The Relese Of Sonar GNU/linux

Sonar Releases New Assistive Technology Operating System
New Software Brings Accessibility To Those In Need

Today Sonar announced the release of their new assistive technology based operating system to bring accessibility options to computer users around the world. The new operating system is designed for users that have difficulty using computers because of vision and other problems.

The new operating system is built off of Manjaro Linux, a subset of Arch Linux, in an effort to not only provide a complete system full of accessibility options for free, but to do so on a stable platform. Sonar’s adaptive technology engineering is spear-headed by Kyle Brouhard with the help of the Manjaro project leader Phil Miller.

Some of the accessibility features offered by Sonar’s new assistive technology based operating system include:

* Orca, a screen reading technology that will allow vision impaired users to listen to content displayed on the monitor.
* On-screen magnification to allow users with poor eyesight the ability to read small print displayed on the monitor.
* An on-screen keyboard that can be used to type with a mouse or trackball, suitable for users unable to use a traditional keyboard for typing.
* A custom font developed to help readers that have dyslexia.

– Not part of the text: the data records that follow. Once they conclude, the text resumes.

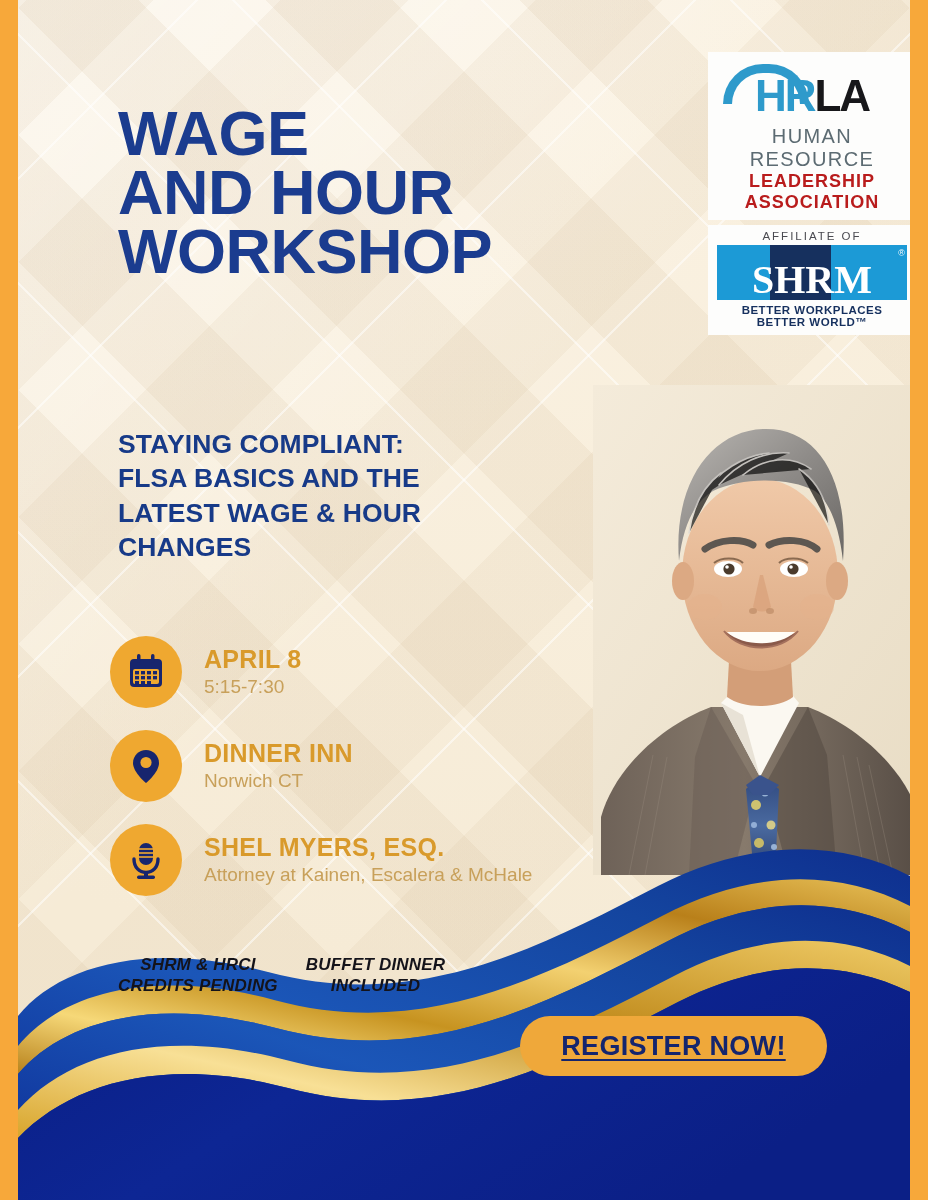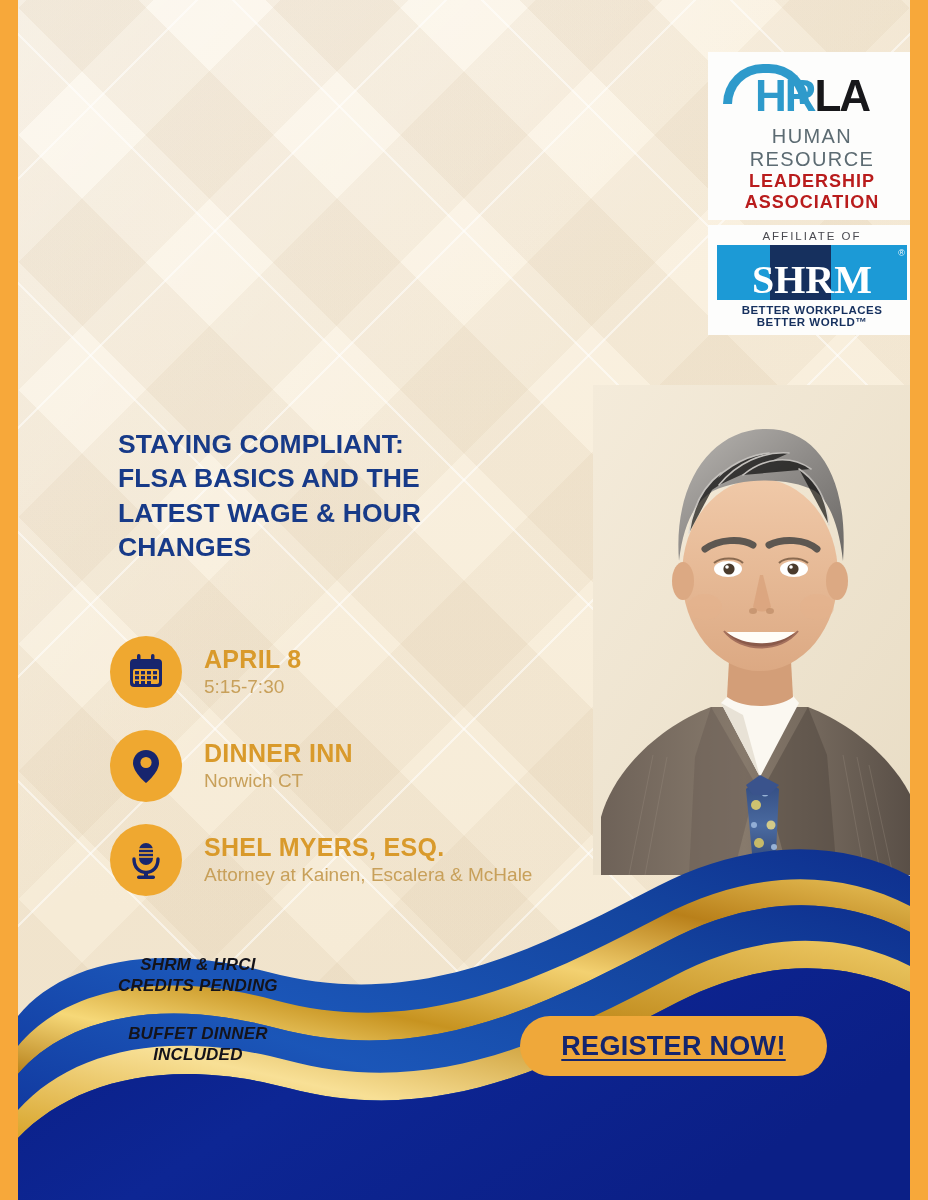--- a/index.html
+++ b/index.html
@@ -207,6 +207,11 @@
 <div id="flyer">
   <div class="canvas">
 
+    <div class="title">
+      <span class="ln">WAGE</span>
+      <span class="ln">AND HOUR</span>
+      <span class="ln">WORKSHOP</span>
+    </div>
 
     <div class="subtitle">
       <span class="ln">STAYING COMPLIANT:</span>

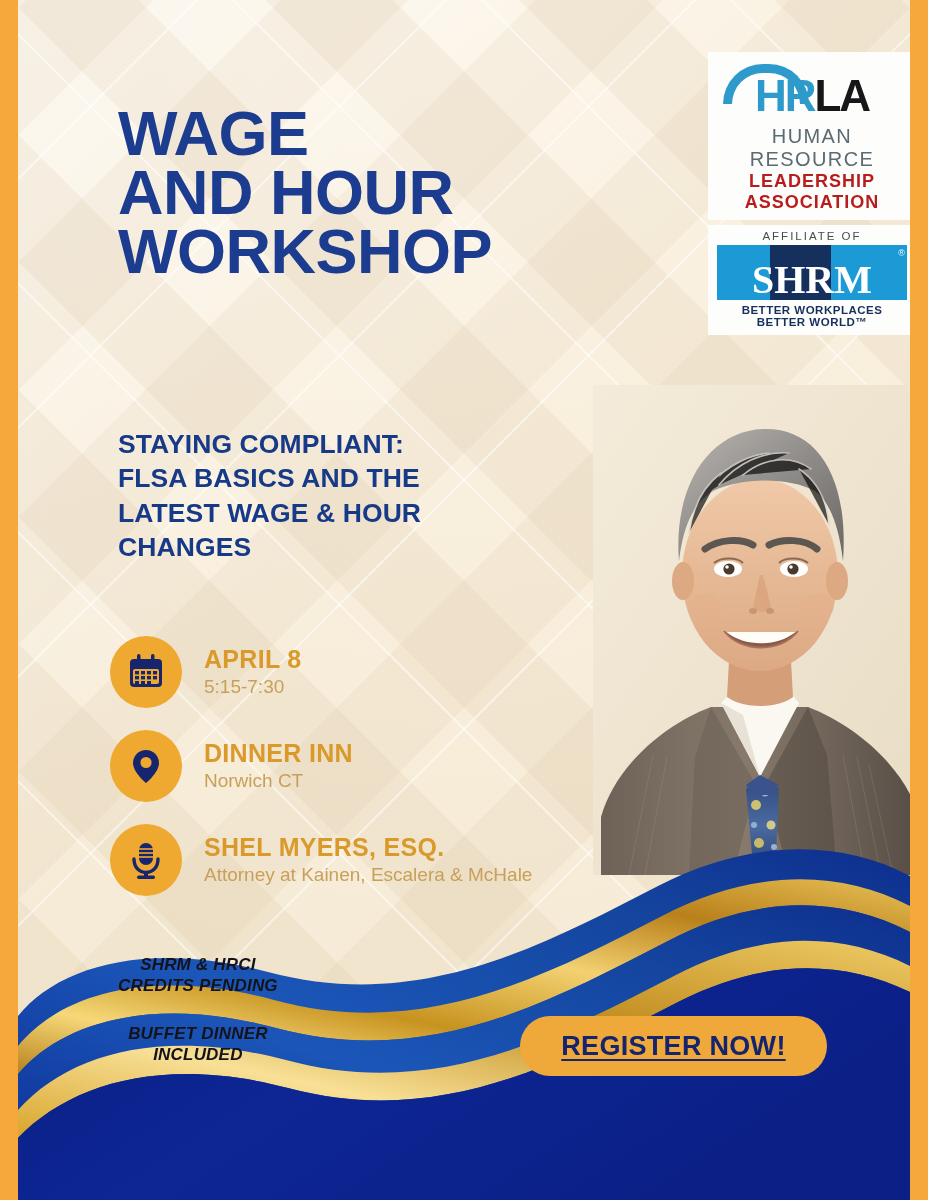--- a/index.html
+++ b/index.html
@@ -175,7 +175,7 @@
   
   .notes{
     position:absolute; left:100px; top:955px;
-    display:flex; gap:28px;flex-direction:column;
+    display:flex; gap:28px;
   }
   .note{
     font-size:17px; font-weight:bold; font-style:italic;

Sonar is designed to completely replace traditional operating systems currently available, the goal of Sonar’s new assistive technology is to bring accessibility options to users who need it for free. The accessible operating system brings the ability to use technology to those who have been physically incapable of doing so in the past.

The software is available for immediate, free download on the company’s website. Future updates and releases will be available at no cost so users who need accessibility options will have the ability to access technology without paying extra costs.

If you wish to check out Sonar and download it for free here is the link.

Speechhub the New Speech Server

The ACF would like to thank the work of Bill Cox and Isaac Porat for their work on Speech Hub. This is a great contribution to Free software and help to the vision impaired community. You may be asking what is Speech Hub? Well here is some information taken from the Speech Hub website.

SpeechHub is the first cross-platform TTS server dedicated to the requirements of the vision impaired community. A speech server sits between a client application such as a screen reader or a self-voicing program and a speech synthesizer. It accepts commands from the client application and, after optional processing, passes it to the speech synthesizer. This approach offers a uniform interface to applications that want to use speech, allowing developers to concentrate on what their application does rather than worry about speech processing and connection to different synthesizers. The concept of a speech server is not new and there are both commercial and Free software examples. In the context of the VI community and Free software, the most well known is Speech Dispatcher which is well established in GNU/Linux.
SpeechHub’s cross-platform architecture offers flexibility, reliability and a host of new features. It is now available for Windows and GNU/Linux, other platforms will be considered in the future.
The connection to an application is done using a client plug-in available for:
Windows – NVDA screen reader
Linux – Orca, Speakup, Yasr screen readers (still in development)
Windows – SpeakOn when a new version is released
SpeechHub currently supports the following synthesizers:
Open source:
eSpeak with many voice variants (courtesy of NVDA) and amazing language support
Mary TTS, 4 English voices usable with NVDA and Orca
Pico TTS voices in six languages
Microsoft Speech API version 5 on Windows
Microsoft Speech Platform on Windows 7 and Windows 8
Voxin (IBM TTS) on Linux
(requires license from
Communication with the server is done using a subset and extensions to the Standard SSIP protocol interface, over TCP/IP, Stdio, or Unix sockets. SpeechHub promotes uniformity in TTS by optionally processing text before it is sent to the synthesizers by formatting, replacing, punctuation and capital letter indication which are all customizable. Audio data samples are sent back from the synthesizer (if supported) and are processed centrally by the server. It is highly responsive and speeding up speech is built in using Sonic for most synthesizers. There is built-in support for creating audio books.
Communication with TTS synthesizers is through engine drivers which are independent from the server and can be implemented in any programming language. Very low integration effort is required for new TTS engines; for example, the eSpeak SpeechHub engine driver is less than 200 lines of code. Binary code TTS engines are compatible across all major Linux distros. TTS engines can be integrated once and run everywhere, reliably, for years. Text replacement can be customized for each engine avoiding wrong pronunciation and text that causes crashes. In the event that an engine crashes, it is restarted automatically.
SpeechHub is developed entirely by people with vision impairments for people with vision impairments.

As you can see this is some great development and the Acf is looking forward to more releases and further development of this program. Thansk goes out to Bill Cox and Isaac Porat for this great work!